A fresh winter 2026 salary wave from DOU suggests a market that is steady on the surface and selective underneath. The median net monthly pay for developers in December 2025 is reported at USD 3,450, up only USD 50 versus the prior wave, based on responses from 4,575 developers (including those currently between jobs).
For investors and operators, the key signal is not the headline stability. It is where the adjustments are happening: middle and principal-level roles edge up, while several senior and lead categories soften. That mix affects delivery capacity, burn rates, and the economics of scaling product teams in Ukraine.
What the numbers suggest for hiring budgets
Over the last half year, growth is concentrated in Middle (about USD 100) and Principal (about USD 133) roles, while Intern, Junior, Senior, Team Lead and Technical Lead show declines of varying size. System Architect shows the largest drop, to a median around USD 6,500, which DOU describes as a return to 2022–2023 levels. This pattern looks like a pricing reset at the top end rather than broad wage inflation.
Experience and geography are changing the map
The sharpest weakening is in the 6–9 years experience band, where DOU notes a median decline of roughly USD 150–300, consistent with a crowded upper-middle segment and fewer premium offers. The highest median remains around USD 5,200 for 12–14 years of experience, while 15+ years stays near USD 5,000.
Kyiv remains the top city by median pay at about USD 3,700, while Lviv sits near USD 3,505. DOU also highlights growth in several smaller cities and a broader presence of western cities among the highest-paying locations, pointing to a more distributed talent market.
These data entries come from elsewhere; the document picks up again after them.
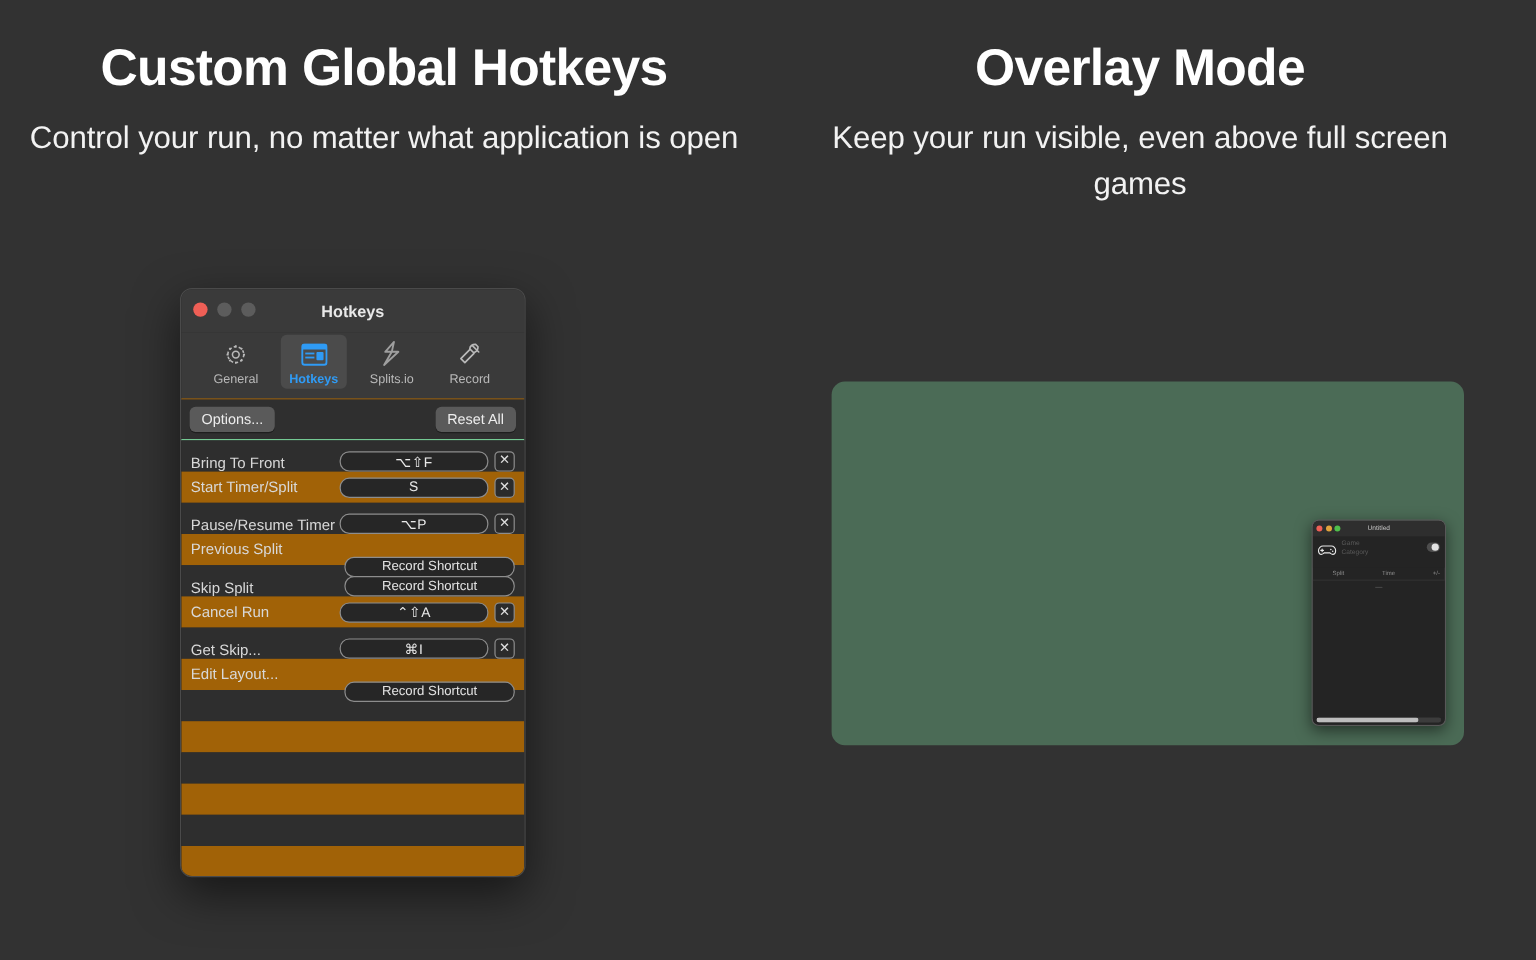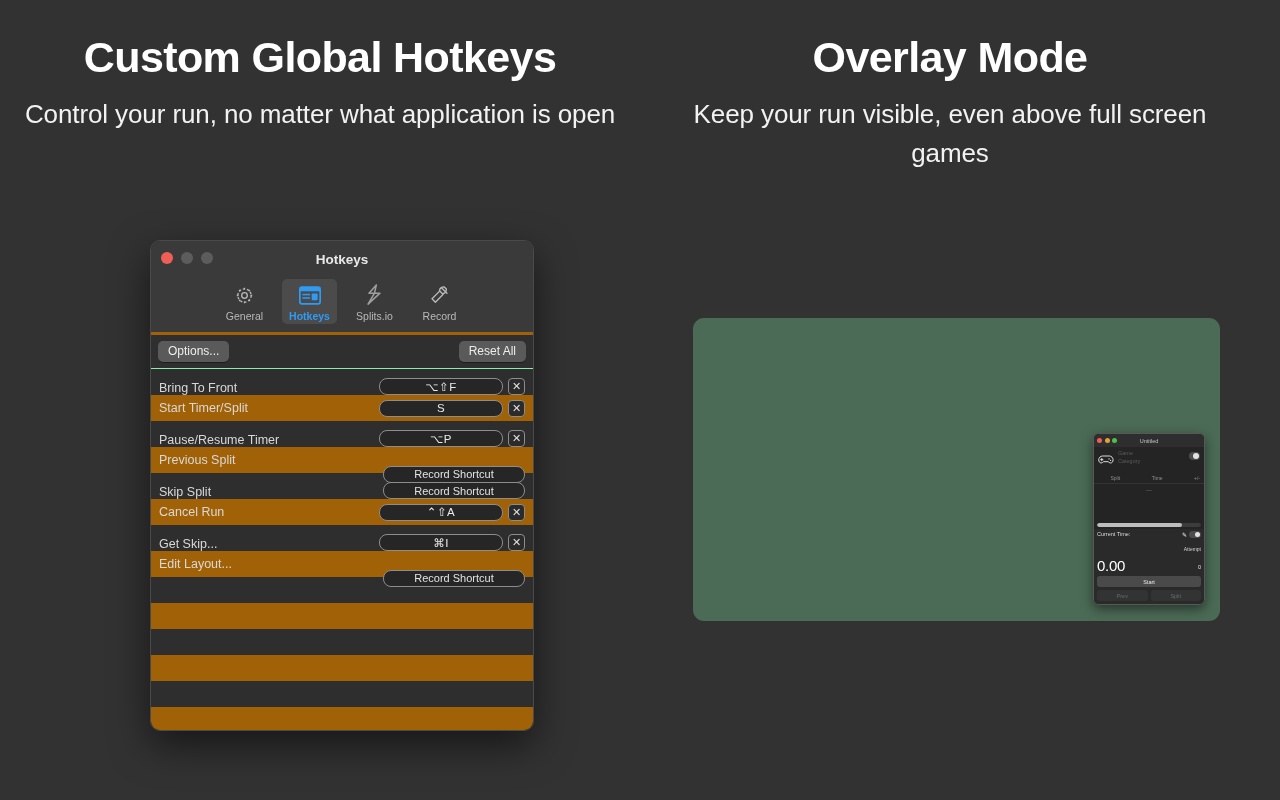--- a/index.html
+++ b/index.html
@@ -35,7 +35,7 @@
   .hk-window {
     position: absolute;
     left: 150px; top: 240px;
-    width: 384px; height: 491px;
+    width: 288px; height: 491px;
     background: #2b2b2b;
     border-radius: 10px;
     border: 1px solid #4a4a4a;

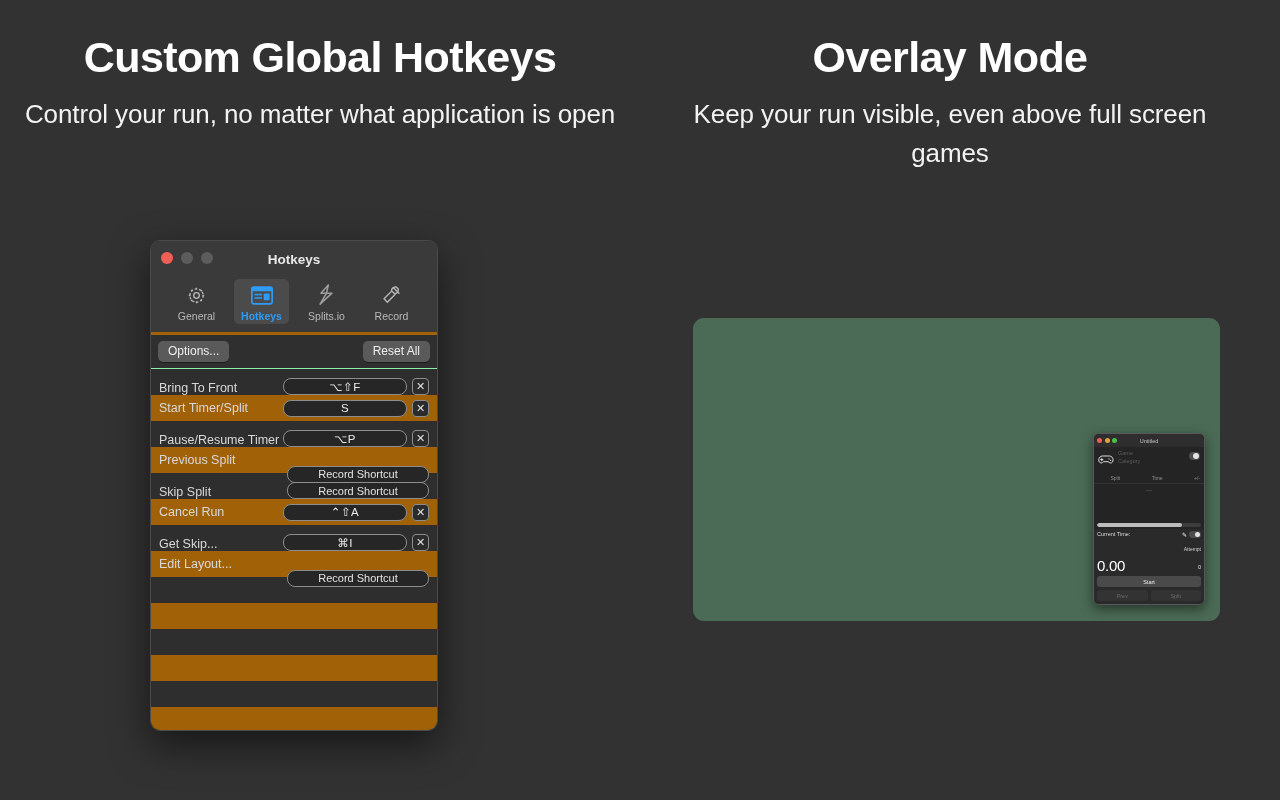--- a/index.html
+++ b/index.html
@@ -66,7 +66,7 @@
     display: flex; justify-content: center; align-items: flex-end;
     gap: 10px;
     padding: 2px 0 8px 0;
-    border-bottom: 3px solid #a16207;
+    border-bottom: 1px solid #a16207;
   }
   .tb-item {
     width: 55px;

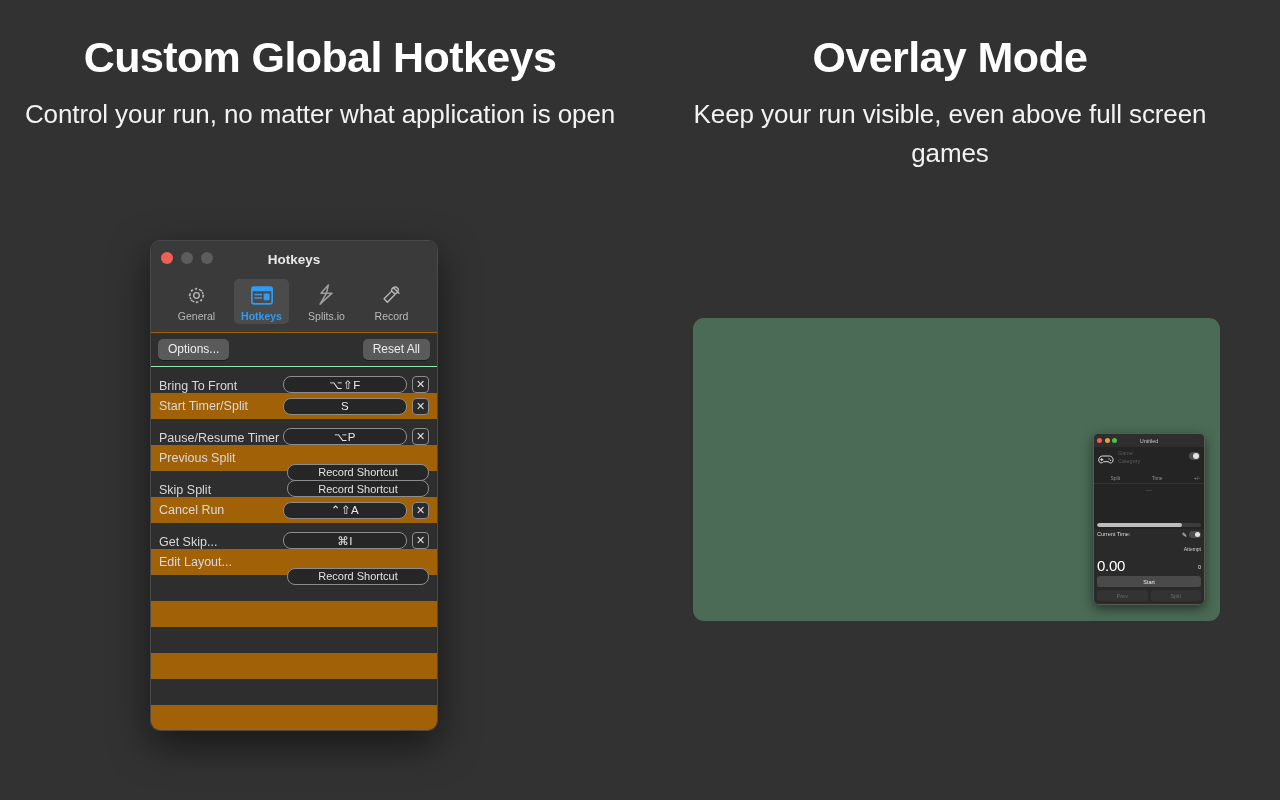--- a/index.html
+++ b/index.html
@@ -436,29 +436,6 @@
       </div>
     </div>
 
-    <div class="mini-footer">
-      <div class="mf-top">
-        <span class="mf-curlabel">Current Time:</span>
-        <span class="mf-icons">
-          <span class="pencil">✎</span>
-          <span class="toggle">
-              <i></i>
-            </span>
-        </span>
-      </div>
-      <div class="mf-mid">
-        <span class="mf-time">0.00</span>
-        <span class="mf-attempt">
-          <span class="lbl">Attempt</span><br>
-          <span class="num">0</span>
-        </span>
-      </div>
-      <div class="mini-btn">Start</div>
-      <div class="mini-row2">
-        <div class="mini-btn disabled">Prev</div>
-        <div class="mini-btn disabled">Split</div>
-      </div>
-    </div>
 
   </div>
Where the market still pays a premium
Role and stack premiums remain visible. Lead-level Mobile and Embedded are near USD 5,500, and Junior Embedded is reported at about USD 1,150. By programming language, Scala sits at the top near USD 6,500, followed by Rust around USD 5,250, Ruby around USD 4,500, and Go and Kotlin around USD 4,200. Among leads, Go is reported near USD 6,510, with Python, Java, Swift and C++ also showing strong levels.
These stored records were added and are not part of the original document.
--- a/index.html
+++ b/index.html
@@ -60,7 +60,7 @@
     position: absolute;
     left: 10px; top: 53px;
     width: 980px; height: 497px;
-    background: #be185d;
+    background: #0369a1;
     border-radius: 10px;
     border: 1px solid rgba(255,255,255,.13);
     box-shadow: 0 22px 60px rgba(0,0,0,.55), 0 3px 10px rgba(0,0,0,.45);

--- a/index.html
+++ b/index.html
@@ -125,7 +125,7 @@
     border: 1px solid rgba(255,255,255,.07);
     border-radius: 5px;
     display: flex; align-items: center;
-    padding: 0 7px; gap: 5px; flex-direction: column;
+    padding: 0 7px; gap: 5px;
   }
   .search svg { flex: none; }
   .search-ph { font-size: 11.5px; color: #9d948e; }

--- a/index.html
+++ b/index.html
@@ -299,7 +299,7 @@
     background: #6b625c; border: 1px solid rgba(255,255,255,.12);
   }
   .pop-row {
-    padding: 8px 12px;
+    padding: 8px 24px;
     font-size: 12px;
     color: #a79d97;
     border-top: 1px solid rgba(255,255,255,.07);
- Drivers: demand for platform, mobile, embedded and infrastructure-heavy delivery, plus more distributed hiring across regions.
- Risk: softer senior and architect medians can indicate fewer high-end offers and slower scaling for some companies.
- Opportunity: the 6–9 years band may offer better value for building strong delivery teams without paying peak premiums.
- Stack strategy: niche languages keep a pay premium, so budget accordingly or plan migration and training paths.
- Location strategy: Kyiv and Lviv remain leaders, but regional hubs can improve cost to talent ratios.
- Execution focus: stable medians reward teams that optimize role mix, not those that rely on blanket salary growth.